Advent of Prism: Part 10 - Regular expressions

This blog series is about how the prism Ruby parser works. If you’re new to the series, I recommend starting from the beginning. This post is about regular expressions.

Regular expressions in Ruby could have entire books written about them (and have). Today we’re going to go through a small subset of regular expressions — just enough to introduce you to the nodes that we use to represent them in prism’s syntax tree.

RegularExpressionNode

The simplest form a regular expression is called a RegularExpressionNode. These nodes do not contain interpolation. They do, however, allow almost all escapes. They also support a number of flags that can be used as a suffix. This post is not going to go through much of the inner syntax of regular expressions. Suffice to say, regular expressions are a grammar unto themselves. First, let’s look at some examples:

/foo/
%r{foo}
/foo|bar/imx

All of these expressions are represented with RegularExpressionNode. In the first line you see a simple regular expression that would match the literal “foo” string. The second line does the same thing, but delimited by the %r literal. The third example showcases how to use modifier flags on the end. There are 8 flags that are supported:

There is a lot more that could be said about regular expressions what the exact semantics of these flags. (As an example, the i flag ignoring case is a little simplistic - sometimes “case” maps one capital letter to two lowercase letters.) That being said, here’s what the AST looks like for /foo/:

regular expression node

You’ll notice that the regular expression node looks very similar to the string nodes we saw yesterday. They are largely the same in representation. The unescaped field has some nuanced differences, however, which we’ll discuss in a bit.

InterpolatedRegularExpressionNode

Just as strings, xstrings, and symbols had interpolated counterparts, the regular expression has InterpolatedRegularExpressionNode. When regular expressions have interpolation it is represented as a list of string or embedded nodes. For example:

/foo #{bar}/

This creates a regular expression with the "foo " prefix and the bar variable’s #to_s representation at the end. The AST for this looks like:

interpolated regular expression node

The o flag

The flags that regular expressions support can be grouped into three categories: flags that affect the match, flags the affect the encoding, and the o flag. The uniqueness of the o flag requires some further discussion.

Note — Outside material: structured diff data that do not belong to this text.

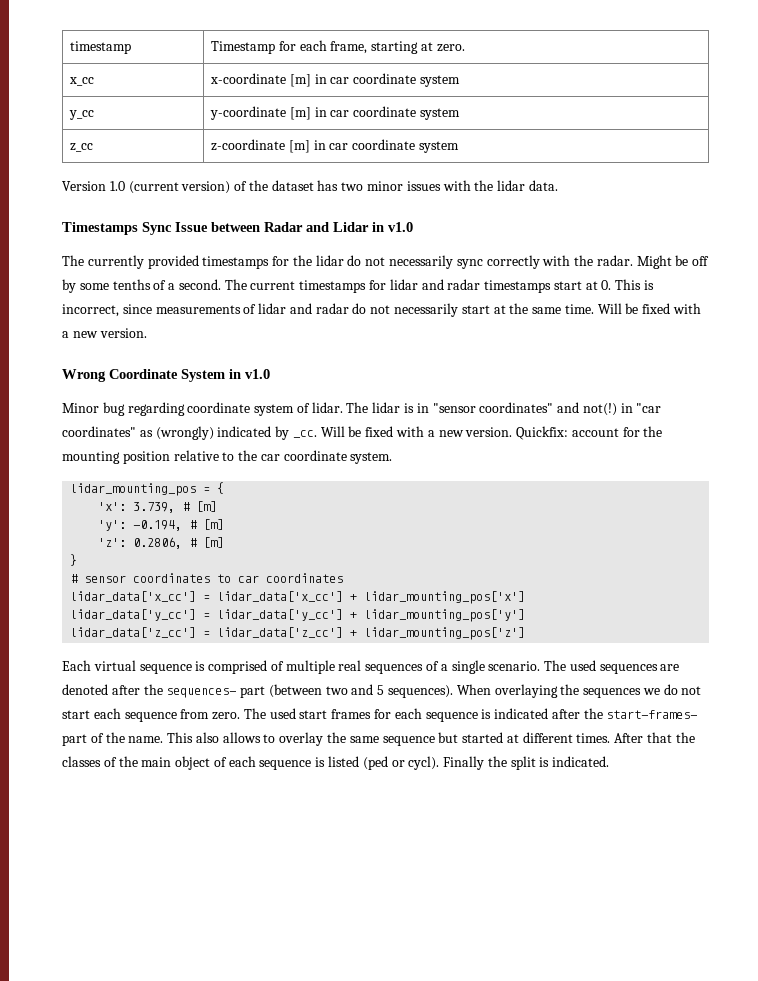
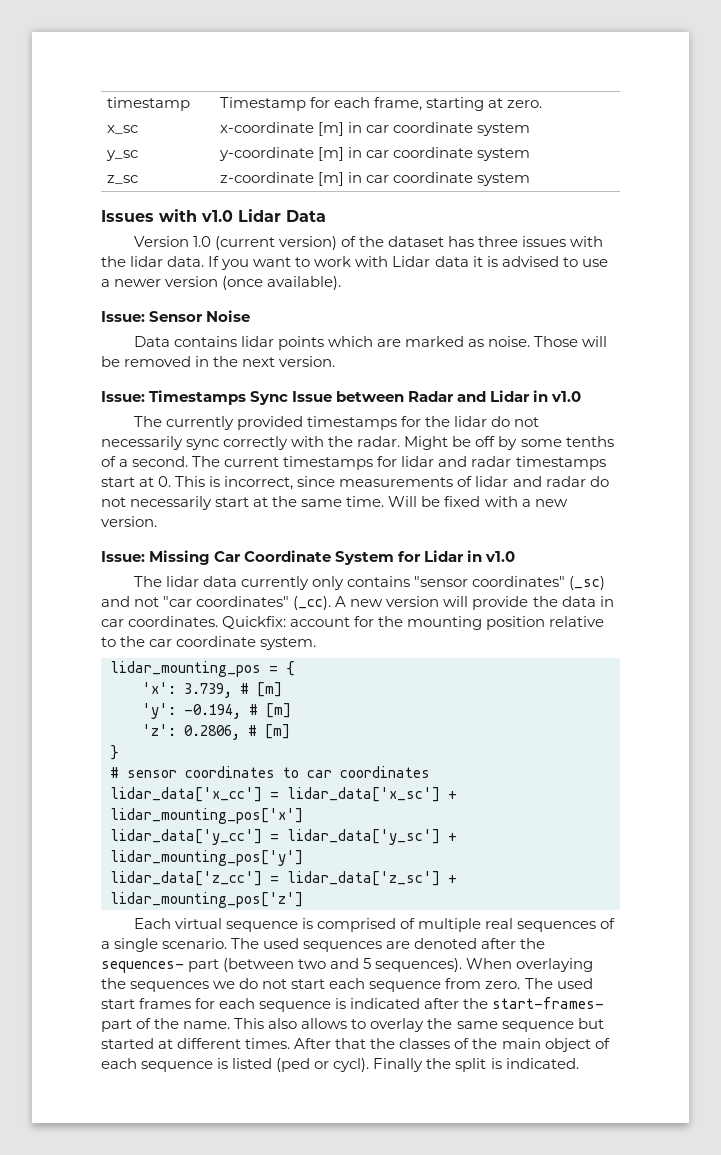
- x_cc | x-coordinate [m] in car coordinate system
+ x_sc | x-coordinate [m] in car coordinate system
- y_cc | y-coordinate [m] in car coordinate system
+ y_sc | y-coordinate [m] in car coordinate system
- z_cc | z-coordinate [m] in car coordinate system
+ z_sc | z-coordinate [m] in car coordinate system
+ Issues with v1.0 Lidar Data
- Version 1.0 (current version) of the dataset has two minor issues with the lidar data.
- Timestamps Sync Issue between Radar and Lidar in v1.0
+ Version 1.0 (current version) of the dataset has three issues with the lidar data. If you want to work with Lidar data it is advised to use a newer version (once available).
+ Issue: Sensor Noise
+ Data contains lidar points which are marked as noise. Those will be removed in the next version.
+ Issue: Timestamps Sync Issue between Radar and Lidar in v1.0
- Wrong Coordinate System in v1.0
- Minor bug regarding coordinate system of lidar. The lidar is in "sensor coordinates" and not(!) in "car coordinates" as (wrongly) indicated by _cc. Will be fixed with a new version.
+ Issue: Missing Car Coordinate System for Lidar in v1.0
+ The lidar data currently only contains "sensor coordinates" (_sc) and not "car coordinates" (_cc). A new version will provide the data in car coordinates.
- lidar_data['x_cc'] = lidar_data['x_cc'] + lidar_mounting_pos['x']
+ lidar_data['x_cc'] = lidar_data['x_sc'] + lidar_mounting_pos['x']
- lidar_data['y_cc'] = lidar_data['y_cc'] + lidar_mounting_pos['y']
+ lidar_data['y_cc'] = lidar_data['y_sc'] + lidar_mounting_pos['y']
- lidar_data['z_cc'] = lidar_data['z_cc'] + lidar_mounting_pos['z']
+ lidar_data['z_cc'] = lidar_data['z_sc'] + lidar_mounting_pos['z']

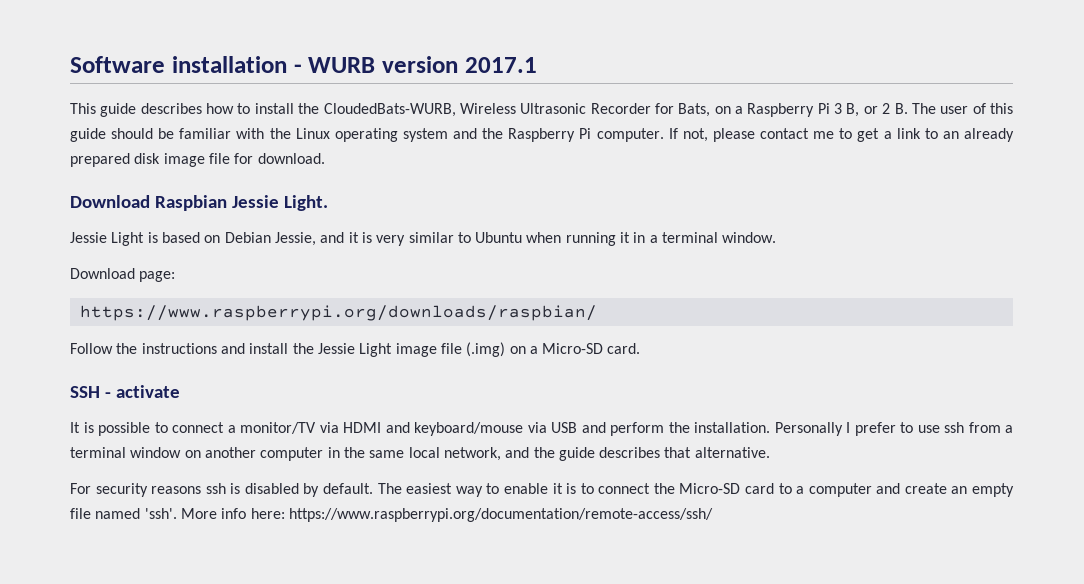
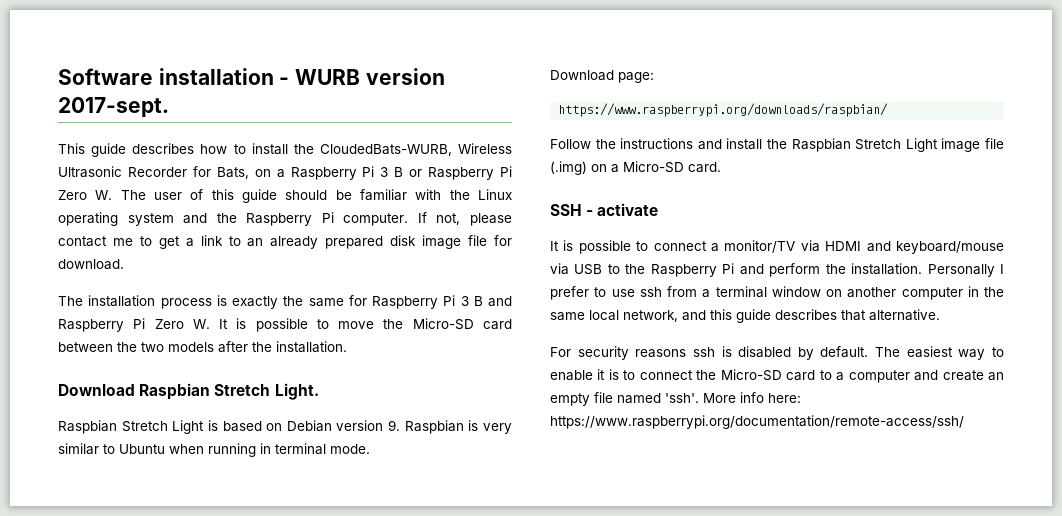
- Software installation - WURB version 2017.1
+ Software installation - WURB version 2017-sept.
- This guide describes how to install the CloudedBats-WURB, Wireless Ultrasonic Recorder for Bats, on a Raspberry Pi 3 B, or 2 B. The user of this guide should be familiar with the Linux operating system and the Raspberry Pi computer.
+ This guide describes how to install the CloudedBats-WURB, Wireless Ultrasonic Recorder for Bats, on a Raspberry Pi 3 B or Raspberry Pi Zero W. The user of this guide should be familiar with the Linux operating system and the Raspberry Pi computer.
+ The installation process is exactly the same for Raspberry Pi 3 B and Raspberry Pi Zero W. It is possible to move the Micro-SD card between the two models after the installation.
- Download Raspbian Jessie Light.
+ Download Raspbian Stretch Light.
- Jessie Light is based on Debian Jessie, and it is very similar to Ubuntu when running it in a terminal window.
+ Raspbian Stretch Light is based on Debian version 9. Raspbian is very similar to Ubuntu when running in terminal mode.
- Follow the instructions and install the Jessie Light image file (.img) on a Micro-SD card.
+ Follow the instructions and install the Raspbian Stretch Light image file (.img) on a Micro-SD card.
- It is possible to connect a monitor/TV via HDMI and keyboard/mouse via USB and perform the installation.
+ It is possible to connect a monitor/TV via HDMI and keyboard/mouse via USB to the Raspberry Pi and perform the installation.
- Personally I prefer to use ssh from a terminal window on another computer in the same local network, and the guide describes that alternative.
+ Personally I prefer to use ssh from a terminal window on another computer in the same local network, and this guide describes that alternative.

The o flag means to interpolate into a regular expression only once. It is only effective on regular expressions that have interpolation in the first place. This means that for the life of the program, the regular expression will contain only the value that was interpolated the first time, regardless of whether or not that expression has changed. For example:

(0...10).each do |number|
  pattern = /\d{#{number + 1}}/o
  pattern =~ "0123456789"
end

Adding the o flag here means that this pattern will only ever match the first 0 in the string. It’s implemented in an interesting way in CRuby. If you’ll permit me a brief aside as we look away from syntax into bytecode:

== disasm: #<ISeq:<main>@test.rb:1 (1,0)-(4,3)> (catch: false)
0000 putobject                              0...10                    (   1)[Li]
0002 send                                   <calldata!mid:each, argc:0>, block in <main>
0005 leave

== disasm: #<ISeq:block in <main>@test.rb:1 (1,14)-(4,3)> (catch: false)
local table (size: 2, argc: 1 [opts: 0, rest: -1, post: 0, block: -1, kw: -1@-1, kwrest: -1])
[ 2] number@0<Arg>[ 1] pattern@1
0000 once                                   block (2 levels) in <main>, <is:0>(   2)[LiBc]
0003 setlocal_WC_0                          pattern@1
0005 getlocal_WC_0                          pattern@1                 (   3)[Li]
0007 putstring                              "0123456789"
0009 opt_regexpmatch2                       <calldata!mid:=~, argc:1, ARGS_SIMPLE>[CcCr]
0011 leave                                                            (   4)[Br]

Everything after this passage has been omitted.